3. Don't send clothes. This is more prevalent during the holidays. Friends and family want to send their trainee presents. Don't. Not only will they not be able to wear any of it, but they will have to pack it when they leave for technical school and packing space is very limited. On top of that, any clothing item, especially with any type of logo, is fuel for the fire when it comes to MTIs belittling trainees.
4. Don't send letters that smell of perfume or cologne. This is a favorite of MTIs when they are handing out mail. Again it is just one more bit of ammunition for them .
5. Don't send pictures you don't want others to see. Any pictures that you send will be seen by the MTI and probably all of the other trainees. Provocative pictures will be confiscated and at have been known to appear hung up for the entire group to see.
These are five of the most common things sent to trainees that should not be. What you should send are letters filled with words of encouragement, love and support. That is what your trainee will need from you doing Air Force Basic Training.

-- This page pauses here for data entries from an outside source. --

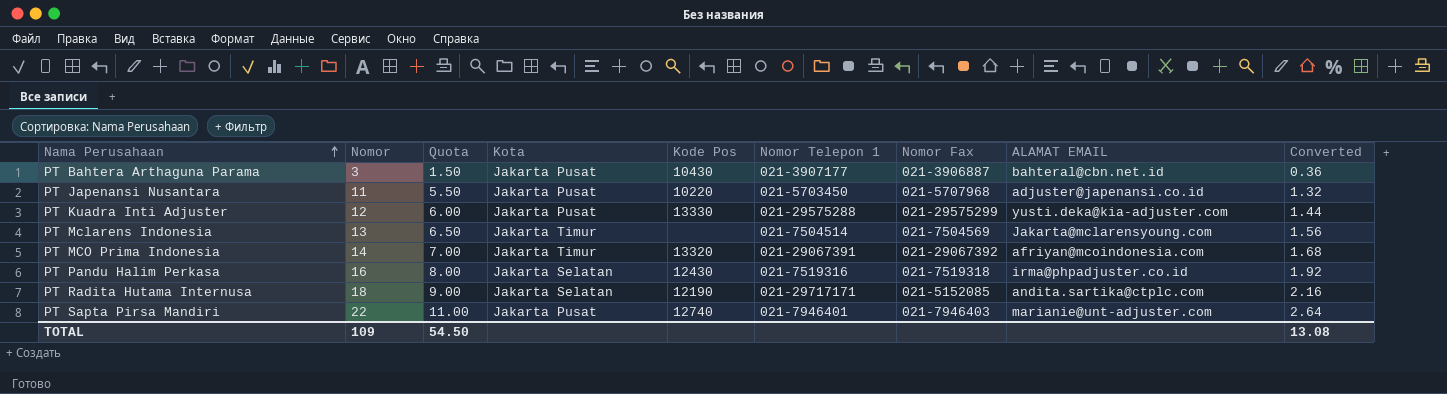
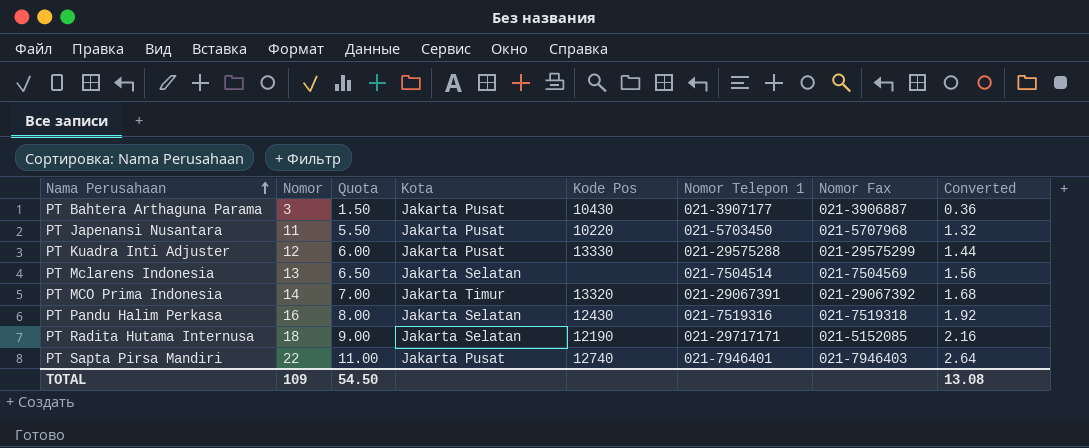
column ALAMAT EMAIL | position: 8 -> none
PT Mclarens Indonesia | Kota: Jakarta Timur -> Jakarta Selatan

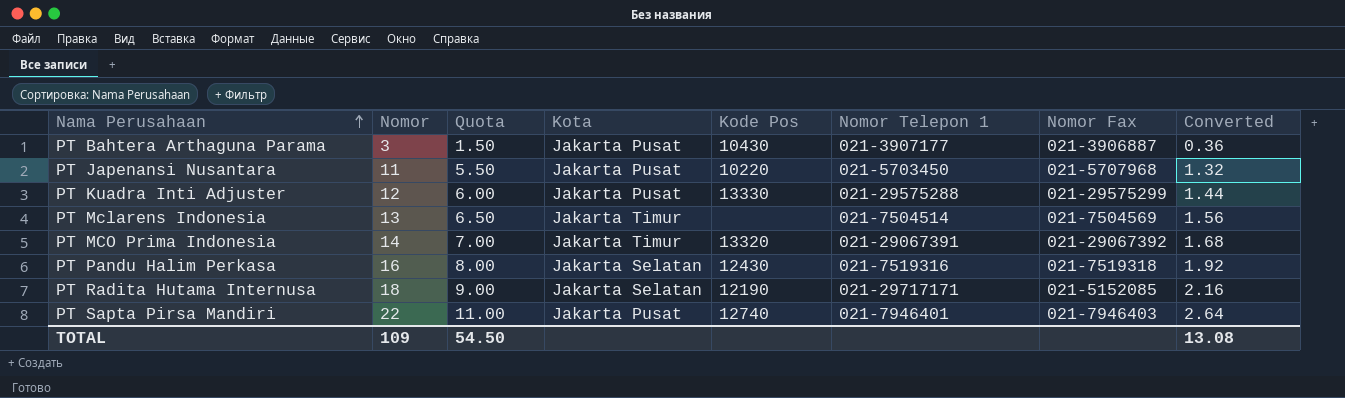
PT Mclarens Indonesia | Kota: Jakarta Selatan -> Jakarta Timur

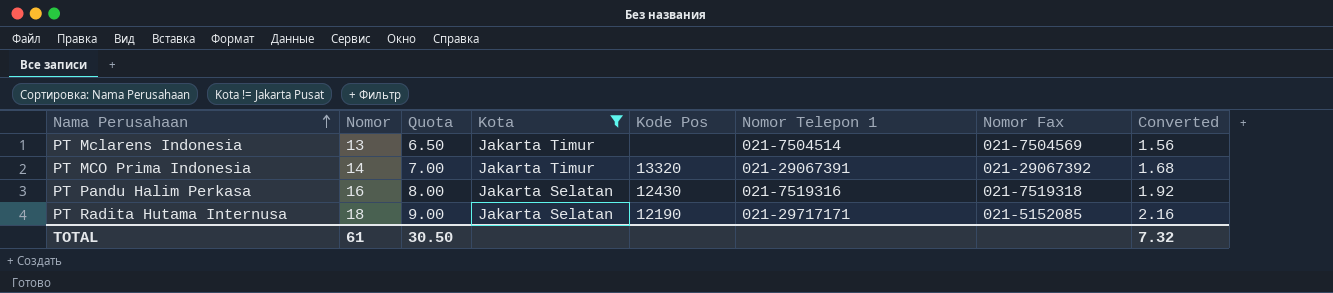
filter: none -> Kota != Jakarta Pusat
TOTAL | Nomor: 109 -> 61
TOTAL | Quota: 54.50 -> 30.50
TOTAL | Converted: 13.08 -> 7.32

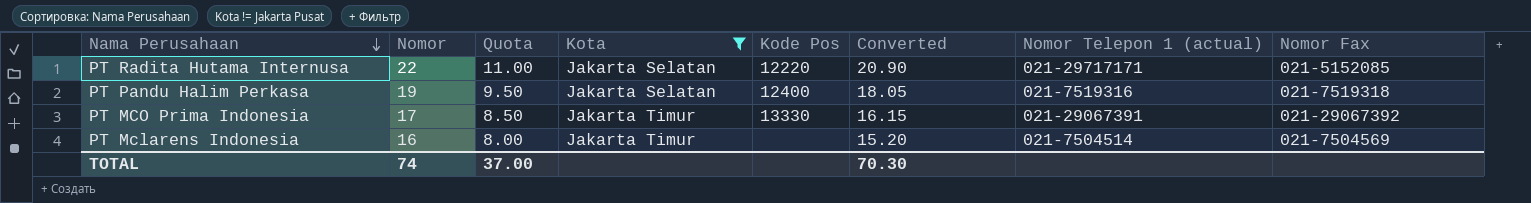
row order: Nama Perusahaan ascending -> Nama Perusahaan descending
column Converted | formula: [Nomor] * 0.12 -> [Nomor] * 0.95
column Converted | position: 8 -> 6
column name: Nomor Telepon 1 -> Nomor Telepon 1 (actual)
PT Radita Hutama Internusa | Nomor: 18 -> 22
PT Radita Hutama Internusa | Quota: 9.00 -> 11.00
PT Radita Hutama Internusa | Kode Pos: 12190 -> 12220
PT Pandu Halim Perkasa | Nomor: 16 -> 19
PT Pandu Halim Perkasa | Quota: 8.00 -> 9.50
PT Pandu Halim Perkasa | Kode Pos: 12430 -> 12400
PT MCO Prima Indonesia | Nomor: 14 -> 17
PT MCO Prima Indonesia | Quota: 7.00 -> 8.50
PT MCO Prima Indonesia | Kode Pos: 13320 -> 13330
PT Mclarens Indonesia | Nomor: 13 -> 16
PT Mclarens Indonesia | Quota: 6.50 -> 8.00
TOTAL | Nomor: 61 -> 74
TOTAL | Quota: 30.50 -> 37.00
TOTAL | Converted: 7.32 -> 70.30

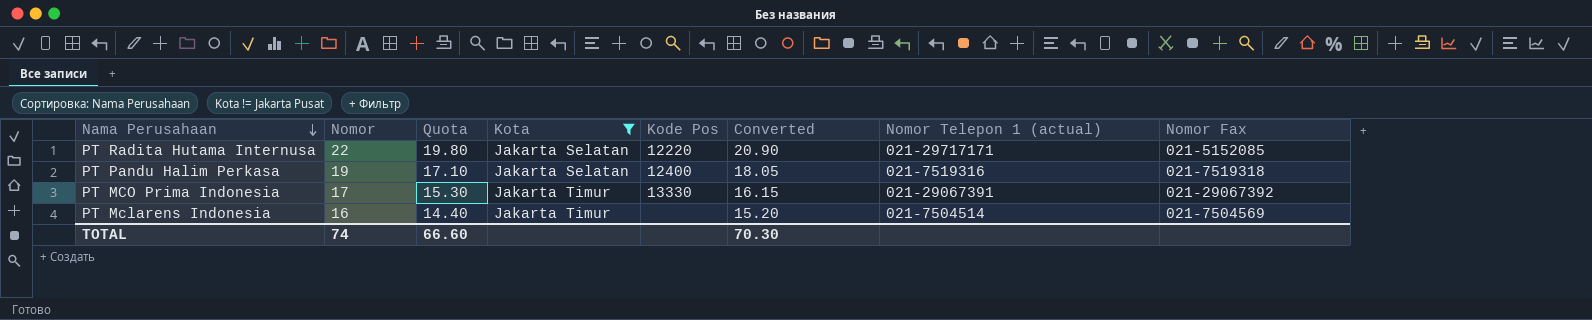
column Quota | formula: [Nomor] * 0.5 -> [Nomor] * 0.9
TOTAL | Quota: 37.00 -> 66.60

Thursday, December 2, 2010
By Air Force SrA Nick VanWormer
Your training at Air Force BMT is far from trivial, but there will be days when you may feel you’re playing Trivial Pursuit® with the devil himself. These pop quizes can have embarassing and painful results.

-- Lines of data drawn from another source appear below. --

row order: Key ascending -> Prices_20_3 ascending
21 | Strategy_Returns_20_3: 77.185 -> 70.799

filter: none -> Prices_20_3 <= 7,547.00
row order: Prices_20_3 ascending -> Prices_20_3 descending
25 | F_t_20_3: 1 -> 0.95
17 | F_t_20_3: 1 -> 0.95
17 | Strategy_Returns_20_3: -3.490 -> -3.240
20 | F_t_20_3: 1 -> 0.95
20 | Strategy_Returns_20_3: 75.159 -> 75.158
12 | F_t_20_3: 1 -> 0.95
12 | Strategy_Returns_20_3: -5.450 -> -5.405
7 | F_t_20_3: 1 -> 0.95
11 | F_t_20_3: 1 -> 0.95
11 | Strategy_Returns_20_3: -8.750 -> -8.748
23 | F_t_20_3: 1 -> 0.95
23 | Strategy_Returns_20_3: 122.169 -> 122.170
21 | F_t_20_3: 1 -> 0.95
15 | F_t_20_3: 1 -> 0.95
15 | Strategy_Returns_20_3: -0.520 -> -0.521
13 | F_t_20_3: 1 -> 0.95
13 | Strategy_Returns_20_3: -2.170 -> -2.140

The following is a typical conversation between an Air Force Military Training Instructor and a recruit at the U.S. Air Force Boot Camp:
MTI: "What is the rank insignia of a Chief Master Sergeant?!!"
Trainee: "Sir, Airman Smith reports as ordered. The…The …Uh… ."
MTI: "The rank insignia of a Chief Master Sergeant is a 'The, the, uh?!!' Wrong. Give me a 341!!"
It’s not uncommon for “conversations” to end this way during basic training. Within the first two weeks of BMT, trainees are expected to study, memorize and present a vast amount of new information. It can be hard enough to try and memorize so much information in such a short time, but add someone yelling in your face and it may seem impossible.
Here are three tips to help you memorize everything you’re expected to know:
- The best preparation you can do is to learn the memorization work in advance. While everyone else in your flight is struggling, you are refreshing your memory. In Chapter 15, I have compiled the information you will need to memorize during BMT in The Ultimate Air Force Basic Training Guidebook.
- You will learn a lot of different names and positions that mean nothing to you. To help you remember all these names and their positions, use word and association tricks. Here’s an example. The name Schwartz reminds me of Schwarzenegger. He is the Chief of Staff, and the hockey team in my hometown is the Chiefs. So I imagine Arnold Schwarzenegger wearing a Chiefs hockey uniform, bench-pressing a table with his entire staff standing on it. The more personal, detailed and bizarre you make it the better.
You will also need to learn the rank structure and be able to match pay grades (E-4, E-8 etc) with rank insignia. The simplest way to memorize what pay grade goes with what insignia is to remember that enlisted insignia is always one-less stripe than the pay grade. Example: an E-1 has 0 stripes; an E-2 has 1 stripe, and so on.
- Someone once told me that practice does not make perfect. Instead practice makes permanent. What this means is that you will perform the way you practice. If you practice incorrectly than you will perform incorrectly. When memorizing this information it is important to say it aloud. If you only review the information mentally, your voice will freeze when an MTI asks you to say the information aloud. You want the muscle memory of your mouth and voice to be as prepared as your memory.